🤖 AI Summary
Clinical deployment of AI in oncology is hindered by scarcity of annotated data and high computational costs associated with model retraining. Method: This work presents the first systematic evaluation of multimodal vision-language models (VLMs)—including Paligemma, CLIP, ALIGN, and GPT-4o—in few-shot in-context learning (ICL) for tumor pathology image diagnosis, without parameter updates or fine-tuning. Experiments are conducted across multiple real-world tumor pathology datasets under zero-shot and few-shot ICL settings. Contribution/Results: GPT-4o achieves F1 scores of 0.81 (binary classification) and 0.60 (multiclass classification); notably, lightweight open-source VLMs (e.g., Paligemma) attain comparable performance, underscoring their viability in low-resource clinical settings. The study demonstrates that ICL enables expert-level tumor classification using only a handful of annotated examples—eliminating the need for retraining—and establishes an efficient, lightweight, and generalizable paradigm for diagnosing rare cancers.
📝 Abstract
The application of AI in oncology has been limited by its reliance on large, annotated datasets and the need for retraining models for domain-specific diagnostic tasks.
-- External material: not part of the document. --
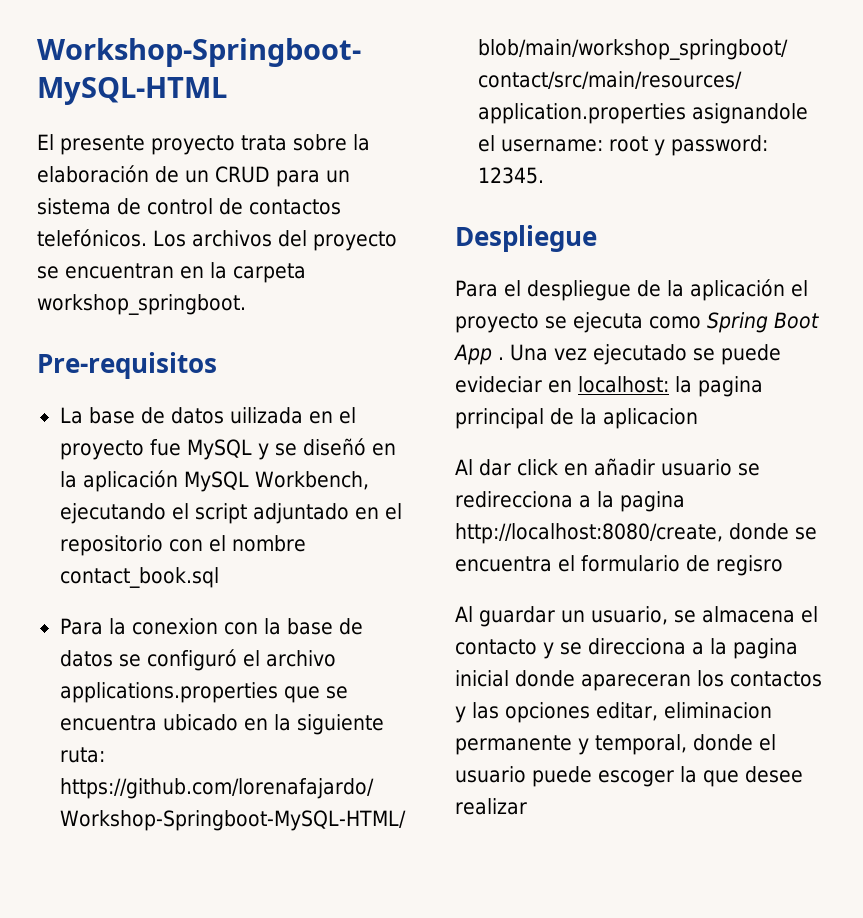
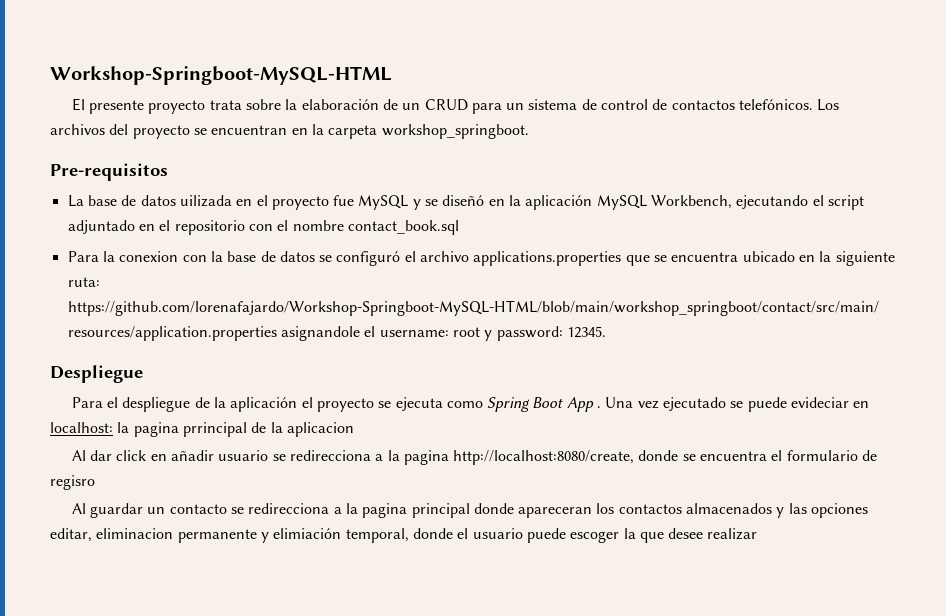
[591,606,818,625] [455,638,798,659] [455,670,509,687] usuario, se almacena el contacto y se direcciona a la pagina inicial -> [169,503,470,518] contacto se redirecciona a la pagina principal
(822, 679) none -> [686,503,773,514] almacenados
(589, 746) none -> [273,528,342,539] elimiación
Taking heed of these limitations, we investigated in-context learning as a pragmatic alternative to model retraining by allowing models to adapt to new diagnostic tasks using only a few labeled examples at inference, without the need for retraining. Using four vision-language models (VLMs)-Paligemma, CLIP, ALIGN and GPT-4o, we evaluated the performance across three oncology datasets: MHIST, PatchCamelyon and HAM10000. To the best of our knowledge, this is the first study to compare the performance of multiple VLMs on different oncology classification tasks. Without any parameter updates, all models showed significant gains with few-shot prompting, with GPT-4o reaching an F1 score of 0.81 in binary classification and 0.60 in multi-class classification settings. While these results remain below the ceiling of fully fine-tuned systems, they highlight the potential of ICL to approximate task-specific behavior using only a handful of examples, reflecting how clinicians often reason from prior cases. Notably, open-source models like Paligemma and CLIP demonstrated competitive gains despite their smaller size, suggesting feasibility for deployment in computing constrained clinical environments. Overall, these findings highlight the potential of ICL as a practical solution in oncology, particularly for rare cancers and resource-limited contexts where fine-tuning is infeasible and annotated data is difficult to obtain.